▸ **What you will do**:
All records are to be printed exactly as they appear.

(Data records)
::::::
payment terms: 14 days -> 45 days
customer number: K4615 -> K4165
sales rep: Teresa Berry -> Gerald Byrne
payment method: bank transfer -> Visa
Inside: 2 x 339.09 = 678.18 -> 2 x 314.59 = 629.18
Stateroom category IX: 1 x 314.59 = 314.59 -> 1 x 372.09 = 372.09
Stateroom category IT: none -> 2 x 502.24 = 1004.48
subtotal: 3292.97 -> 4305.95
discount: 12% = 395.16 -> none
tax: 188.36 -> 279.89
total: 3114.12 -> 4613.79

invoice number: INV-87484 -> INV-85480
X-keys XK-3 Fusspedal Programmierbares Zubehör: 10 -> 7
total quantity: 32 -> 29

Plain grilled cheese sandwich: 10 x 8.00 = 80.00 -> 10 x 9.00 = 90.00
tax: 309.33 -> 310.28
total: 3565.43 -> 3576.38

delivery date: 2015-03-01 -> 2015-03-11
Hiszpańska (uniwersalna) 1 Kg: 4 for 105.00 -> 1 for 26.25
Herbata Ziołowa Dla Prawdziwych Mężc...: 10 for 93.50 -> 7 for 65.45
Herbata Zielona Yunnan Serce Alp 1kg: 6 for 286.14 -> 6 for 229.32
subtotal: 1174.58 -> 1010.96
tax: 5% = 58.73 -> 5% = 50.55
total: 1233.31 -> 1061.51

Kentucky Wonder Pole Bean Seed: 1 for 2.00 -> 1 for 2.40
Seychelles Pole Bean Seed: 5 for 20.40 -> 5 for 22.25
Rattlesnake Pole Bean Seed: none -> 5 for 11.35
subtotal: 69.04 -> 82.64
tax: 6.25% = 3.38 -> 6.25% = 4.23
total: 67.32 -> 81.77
::::::
▸ **Output for this exercise**:
payment terms: 14 days -> 45 days
customer number: K4615 -> K4165
sales rep: Teresa Berry -> Gerald Byrne
payment method: bank transfer -> Visa
Inside: 2 x 339.09 = 678.18 -> 2 x 314.59 = 629.18
Stateroom category IX: 1 x 314.59 = 314.59 -> 1 x 372.09 = 372.09
Stateroom category IT: none -> 2 x 502.24 = 1004.48
subtotal: 3292.97 -> 4305.95
discount: 12% = 395.16 -> none
tax: 188.36 -> 279.89
total: 3114.12 -> 4613.79

invoice number: INV-87484 -> INV-85480
X-keys XK-3 Fusspedal Programmierbares Zubehör: 10 -> 7
total quantity: 32 -> 29

Plain grilled cheese sandwich: 10 x 8.00 = 80.00 -> 10 x 9.00 = 90.00
tax: 309.33 -> 310.28
total: 3565.43 -> 3576.38

delivery date: 2015-03-01 -> 2015-03-11
Hiszpańska (uniwersalna) 1 Kg: 4 for 105.00 -> 1 for 26.25
Herbata Ziołowa Dla Prawdziwych Mężc...: 10 for 93.50 -> 7 for 65.45
Herbata Zielona Yunnan Serce Alp 1kg: 6 for 286.14 -> 6 for 229.32
subtotal: 1174.58 -> 1010.96
tax: 5% = 58.73 -> 5% = 50.55
total: 1233.31 -> 1061.51

Kentucky Wonder Pole Bean Seed: 1 for 2.00 -> 1 for 2.40
Seychelles Pole Bean Seed: 5 for 20.40 -> 5 for 22.25
Rattlesnake Pole Bean Seed: none -> 5 for 11.35
subtotal: 69.04 -> 82.64
tax: 6.25% = 3.38 -> 6.25% = 4.23
total: 67.32 -> 81.77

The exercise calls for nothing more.